**Work to complete:** Report back the lines in this listing that carry the string "Other".

**Data shown:**

►

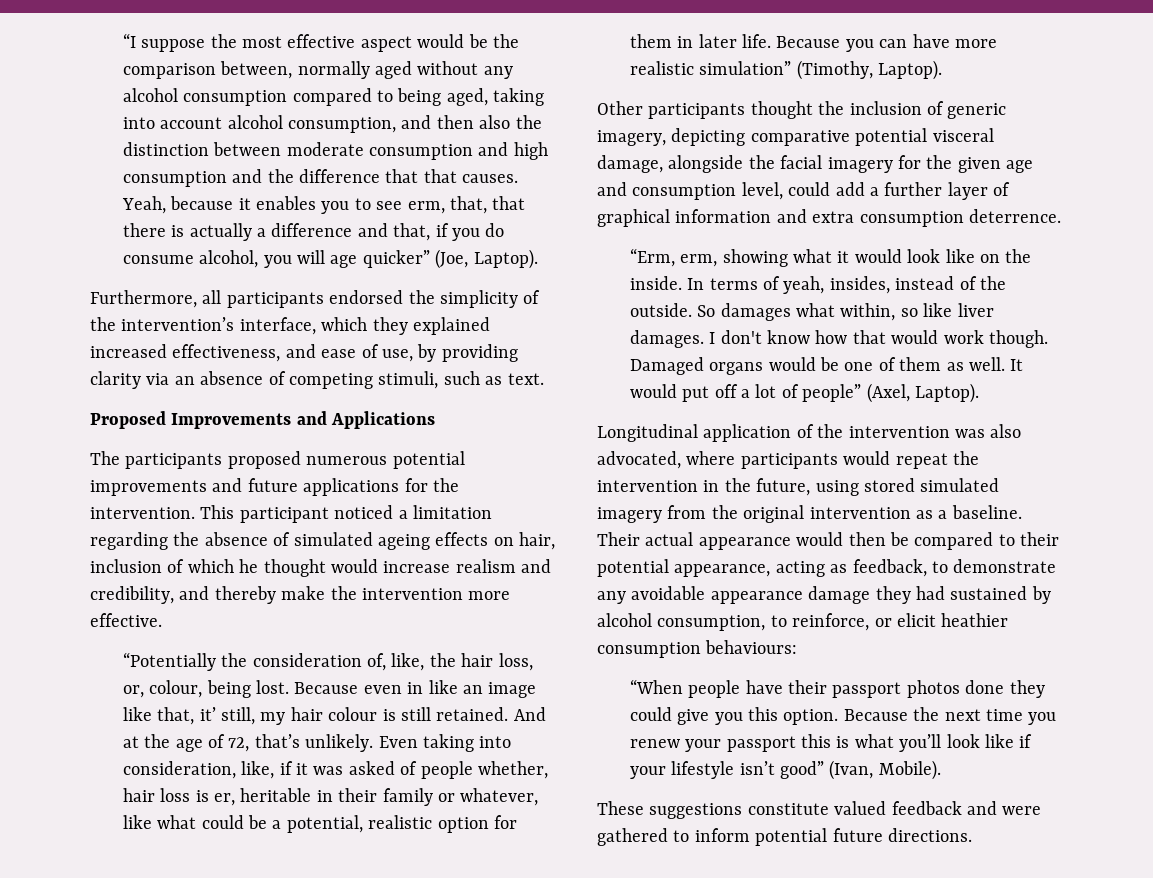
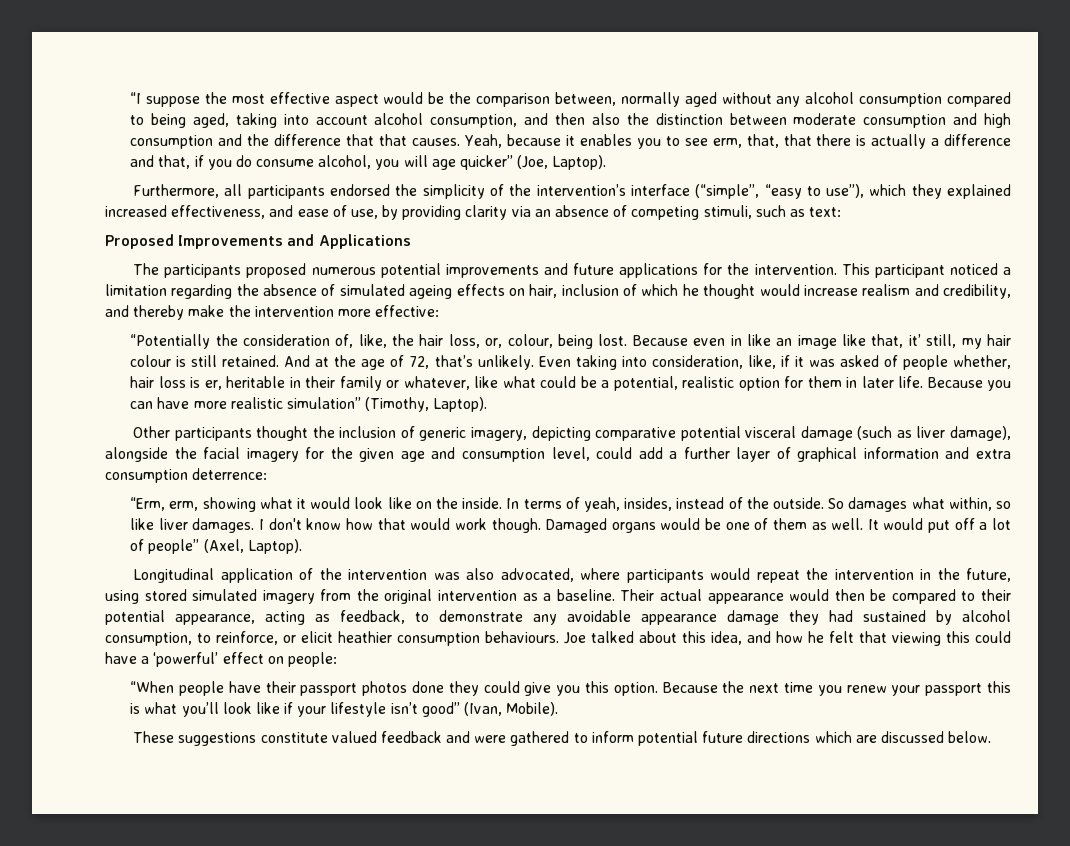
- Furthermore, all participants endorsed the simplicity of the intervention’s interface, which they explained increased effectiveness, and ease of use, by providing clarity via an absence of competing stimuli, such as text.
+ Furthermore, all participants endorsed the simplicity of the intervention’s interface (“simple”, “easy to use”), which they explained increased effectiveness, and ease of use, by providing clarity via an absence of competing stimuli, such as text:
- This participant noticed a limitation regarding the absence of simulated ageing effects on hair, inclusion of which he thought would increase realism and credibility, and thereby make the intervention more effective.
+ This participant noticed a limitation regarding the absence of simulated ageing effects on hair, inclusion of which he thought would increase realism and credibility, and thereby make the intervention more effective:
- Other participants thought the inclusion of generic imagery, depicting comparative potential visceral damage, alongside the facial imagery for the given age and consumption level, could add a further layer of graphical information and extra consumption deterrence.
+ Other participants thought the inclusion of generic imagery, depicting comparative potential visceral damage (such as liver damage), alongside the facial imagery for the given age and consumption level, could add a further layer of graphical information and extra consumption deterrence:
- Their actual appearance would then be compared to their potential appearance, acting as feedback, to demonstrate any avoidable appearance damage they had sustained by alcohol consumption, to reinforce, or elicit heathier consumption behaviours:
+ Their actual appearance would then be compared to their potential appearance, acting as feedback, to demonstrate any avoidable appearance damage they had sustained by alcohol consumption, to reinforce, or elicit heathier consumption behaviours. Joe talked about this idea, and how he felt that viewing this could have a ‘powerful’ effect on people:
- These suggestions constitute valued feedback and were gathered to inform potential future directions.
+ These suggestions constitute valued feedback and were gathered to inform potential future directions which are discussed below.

◄

**Solved exercise:**
- Other participants thought the inclusion of generic imagery, depicting comparative potential visceral damage, alongside the facial imagery for the given age and consumption level, could add a further layer of graphical information and extra consumption deterrence.
+ Other participants thought the inclusion of generic imagery, depicting comparative potential visceral damage (such as liver damage), alongside the facial imagery for the given age and consumption level, could add a further layer of graphical information and extra consumption deterrence:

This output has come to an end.